◆ Image comparison data ◆
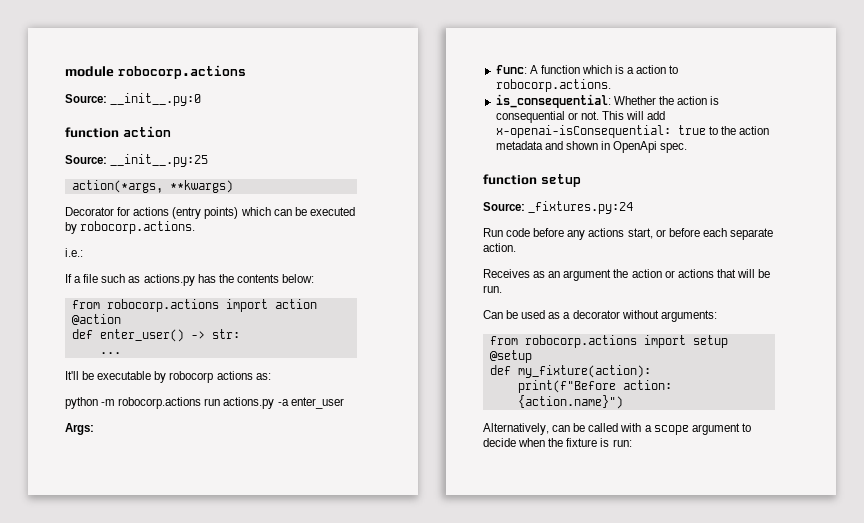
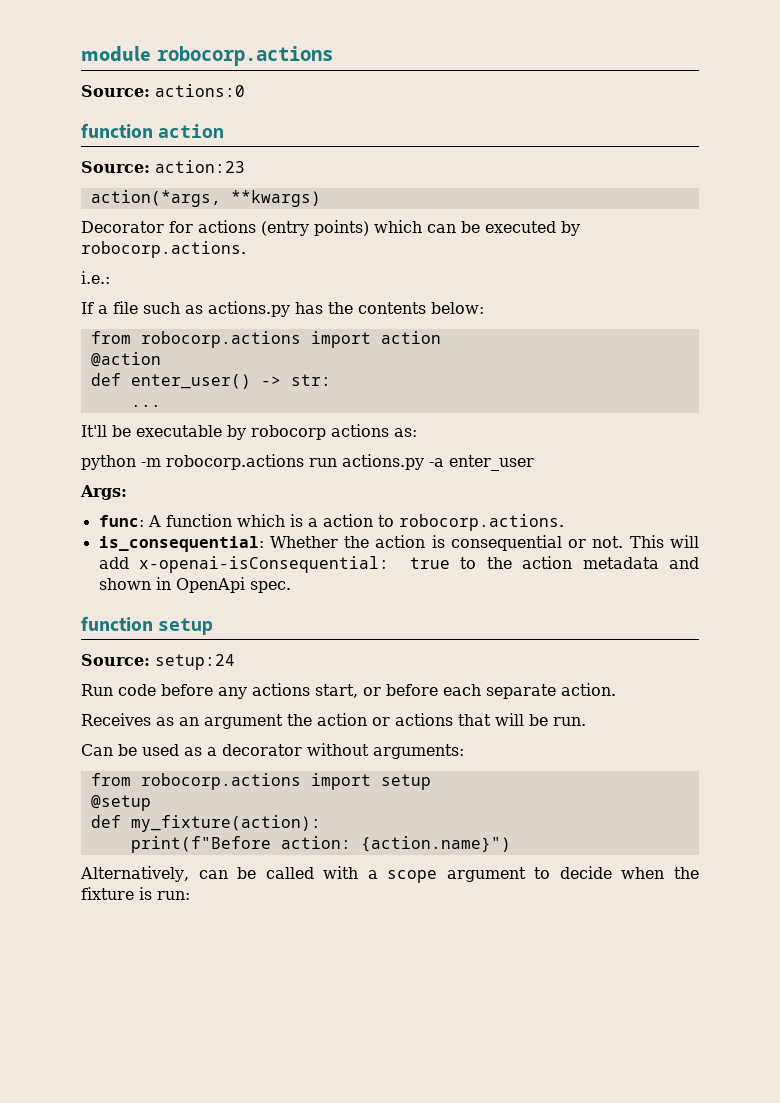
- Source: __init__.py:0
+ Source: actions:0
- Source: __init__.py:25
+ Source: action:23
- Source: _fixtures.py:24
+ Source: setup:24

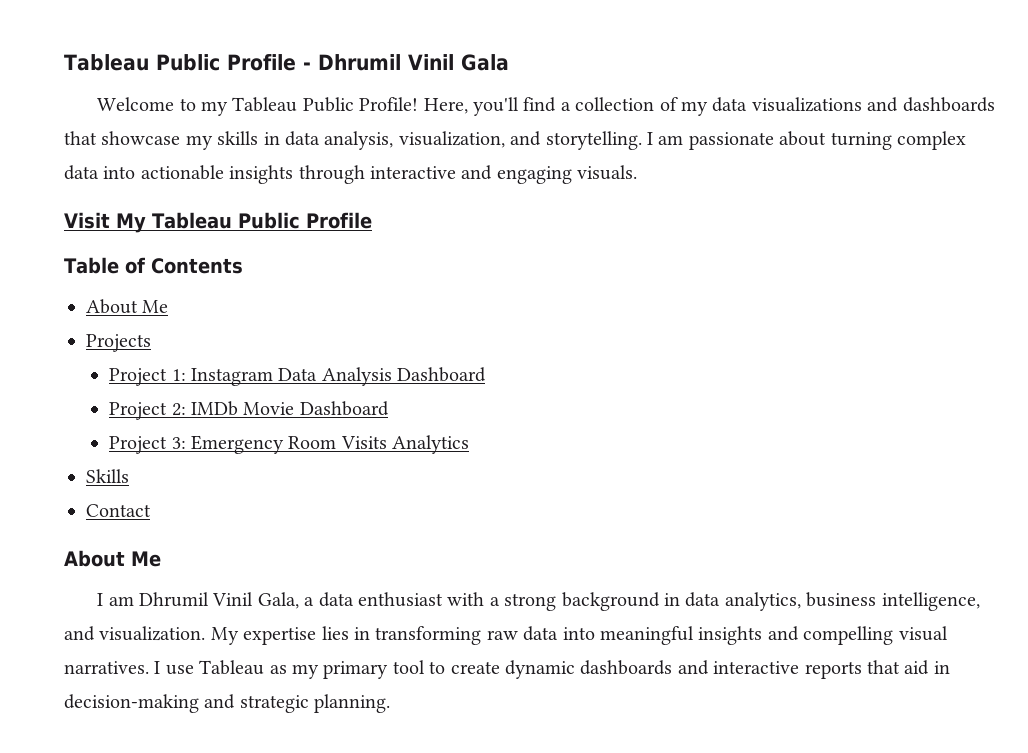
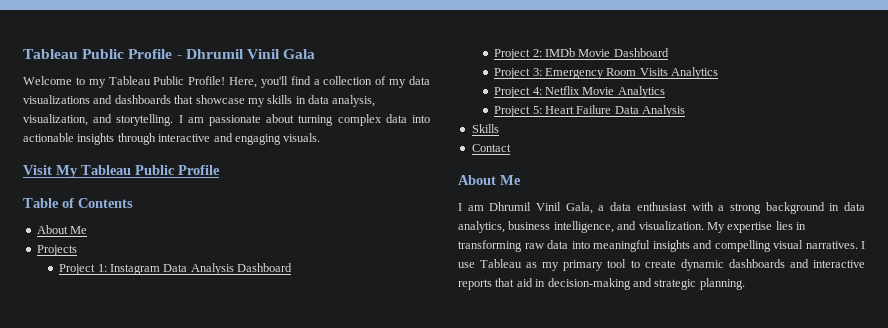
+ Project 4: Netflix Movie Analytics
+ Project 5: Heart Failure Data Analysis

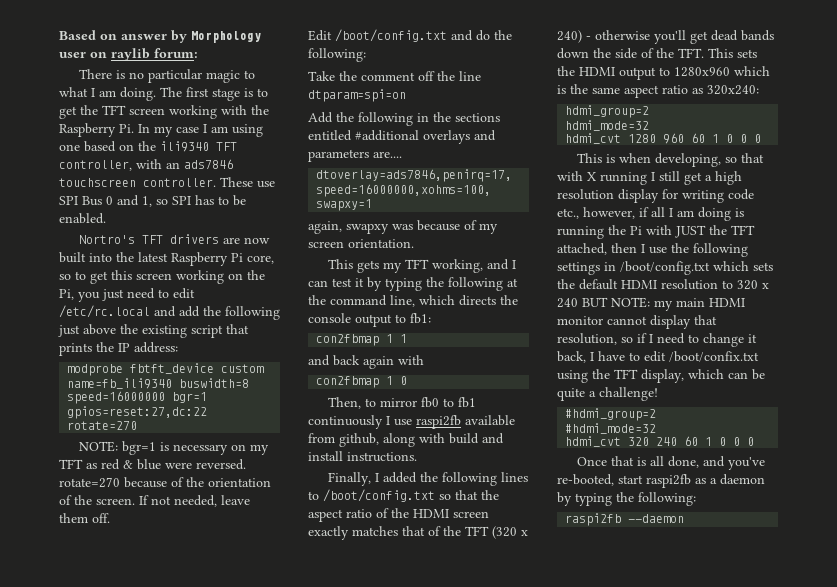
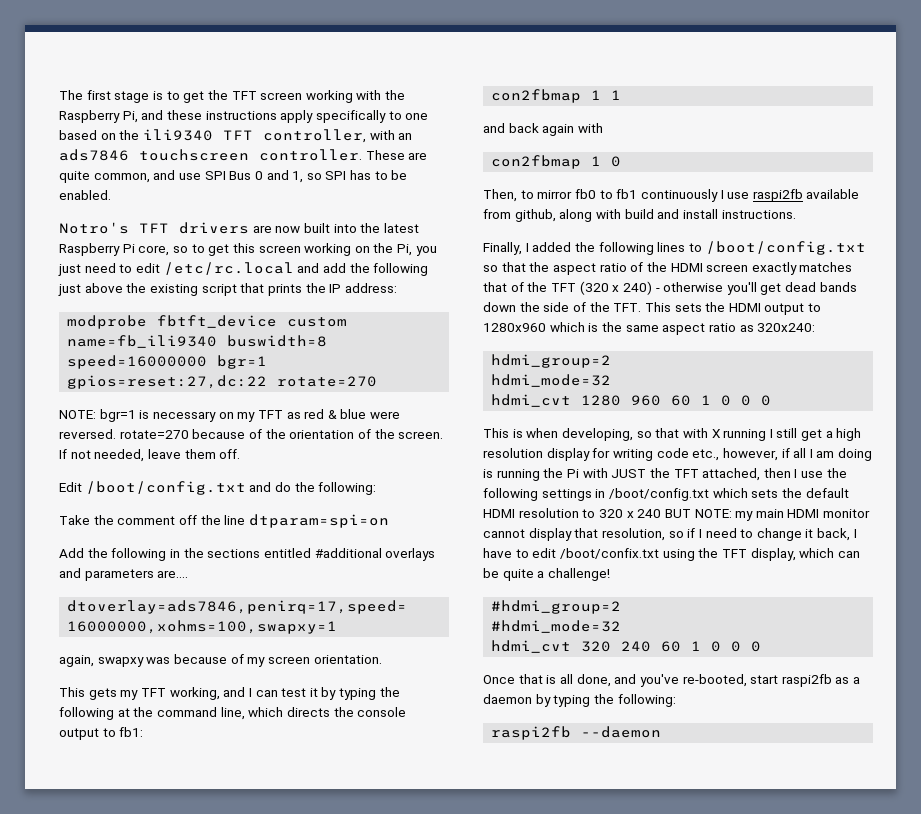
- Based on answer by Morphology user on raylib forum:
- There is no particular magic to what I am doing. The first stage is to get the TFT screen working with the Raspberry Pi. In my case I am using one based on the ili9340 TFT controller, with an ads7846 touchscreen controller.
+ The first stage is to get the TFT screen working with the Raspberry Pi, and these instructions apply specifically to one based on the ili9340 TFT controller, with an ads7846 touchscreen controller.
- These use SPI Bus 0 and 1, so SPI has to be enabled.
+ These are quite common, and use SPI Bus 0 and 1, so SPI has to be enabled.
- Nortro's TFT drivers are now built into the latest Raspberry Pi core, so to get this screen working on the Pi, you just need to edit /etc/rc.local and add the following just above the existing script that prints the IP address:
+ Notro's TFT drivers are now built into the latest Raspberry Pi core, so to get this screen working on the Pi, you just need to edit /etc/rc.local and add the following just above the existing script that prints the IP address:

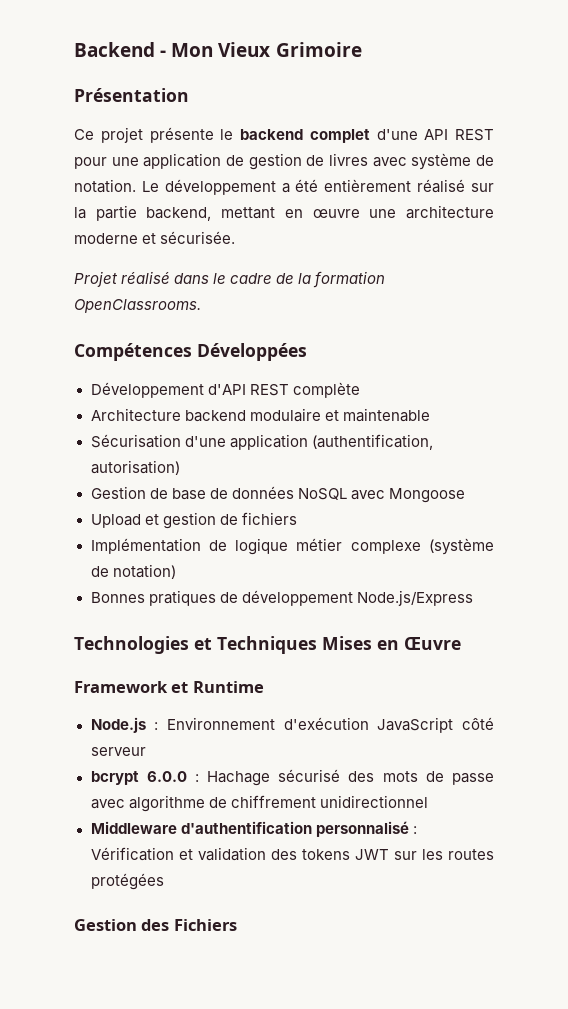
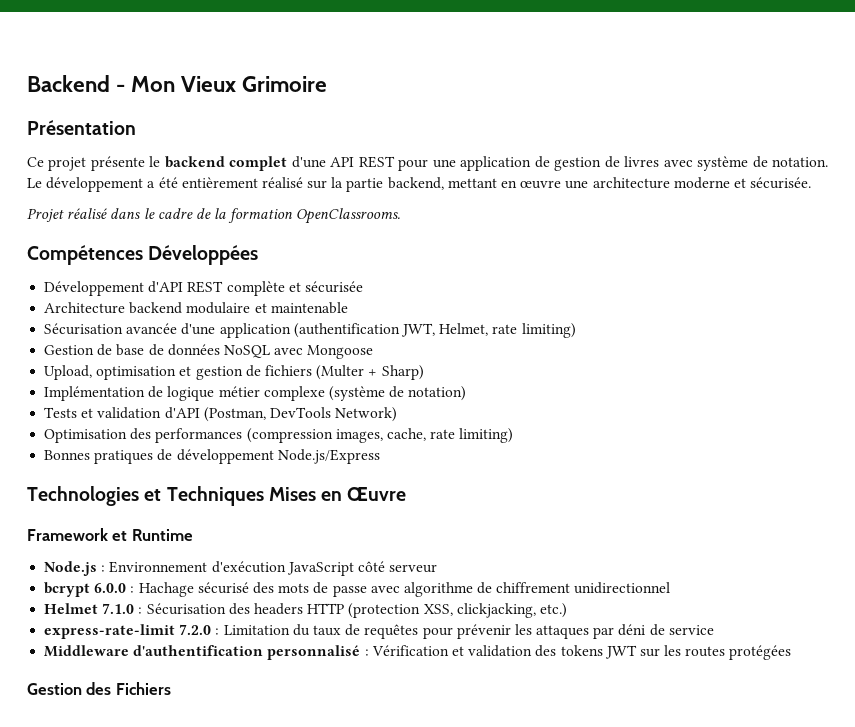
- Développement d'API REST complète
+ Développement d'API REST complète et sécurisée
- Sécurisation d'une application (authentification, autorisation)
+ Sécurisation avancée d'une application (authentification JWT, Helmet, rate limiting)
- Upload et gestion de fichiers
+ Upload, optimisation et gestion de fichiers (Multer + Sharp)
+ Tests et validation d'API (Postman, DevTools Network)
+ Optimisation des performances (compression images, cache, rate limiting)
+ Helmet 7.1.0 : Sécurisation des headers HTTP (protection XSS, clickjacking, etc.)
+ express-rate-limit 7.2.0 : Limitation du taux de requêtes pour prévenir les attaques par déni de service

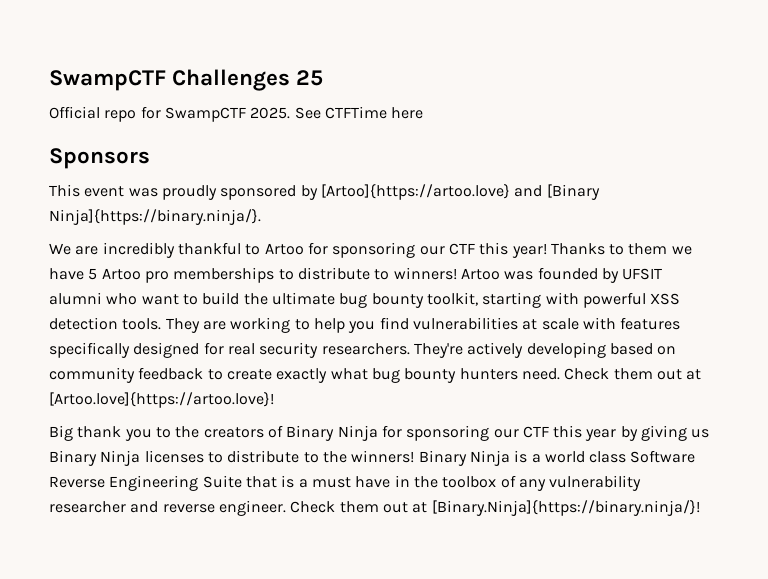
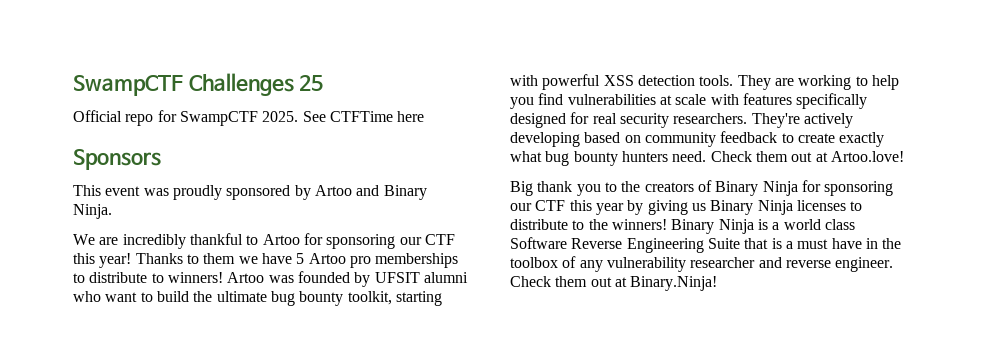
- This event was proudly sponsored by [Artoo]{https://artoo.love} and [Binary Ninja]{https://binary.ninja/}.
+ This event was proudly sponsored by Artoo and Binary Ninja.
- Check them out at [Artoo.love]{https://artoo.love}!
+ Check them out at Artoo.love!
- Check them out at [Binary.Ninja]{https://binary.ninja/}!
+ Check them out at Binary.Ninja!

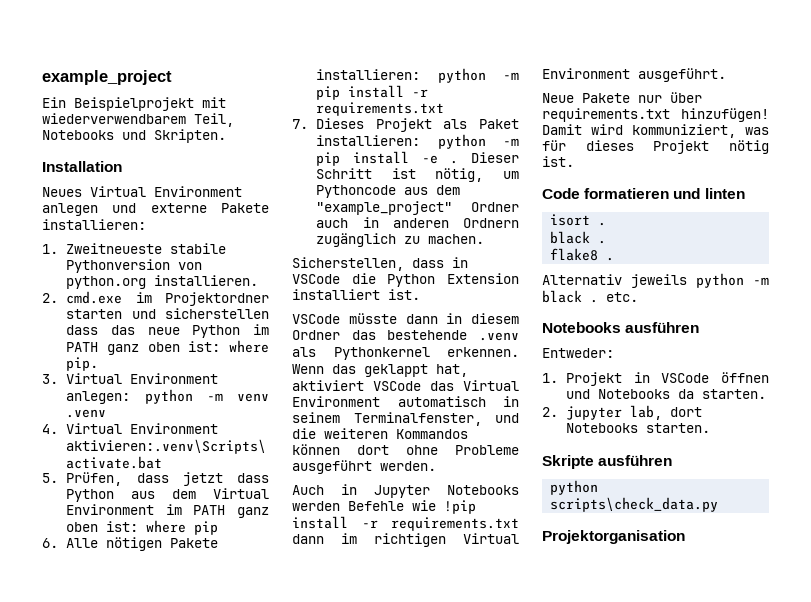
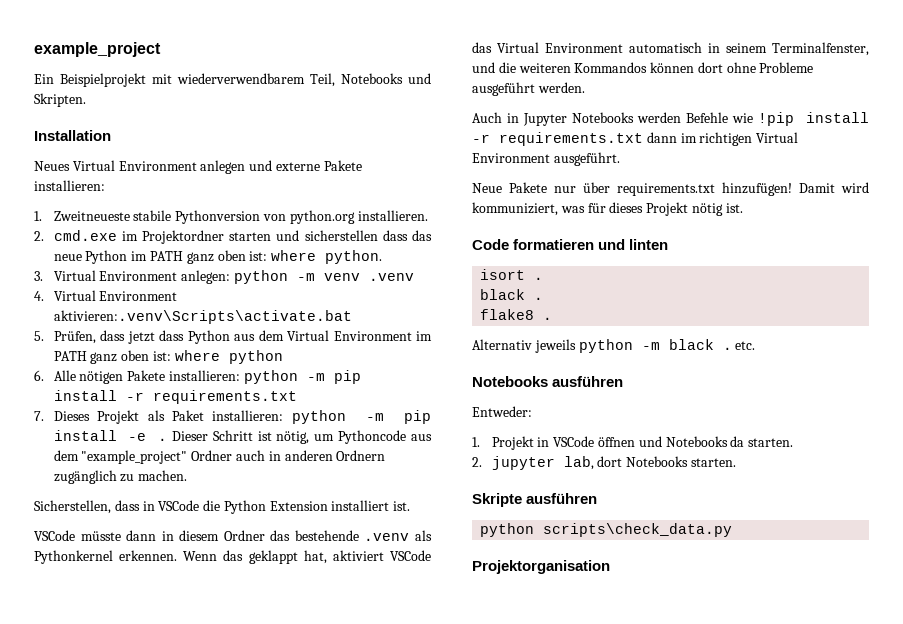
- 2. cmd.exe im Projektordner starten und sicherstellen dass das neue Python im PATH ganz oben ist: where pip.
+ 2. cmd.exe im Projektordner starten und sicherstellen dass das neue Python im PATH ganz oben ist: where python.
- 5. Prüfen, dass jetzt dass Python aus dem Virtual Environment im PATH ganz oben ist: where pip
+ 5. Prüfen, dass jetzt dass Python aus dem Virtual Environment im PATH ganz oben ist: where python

◆ Directions ◆
Report all lines in the records that include the string "complète".

◆ Output of the exercise ◆
- Développement d'API REST complète
+ Développement d'API REST complète et sécurisée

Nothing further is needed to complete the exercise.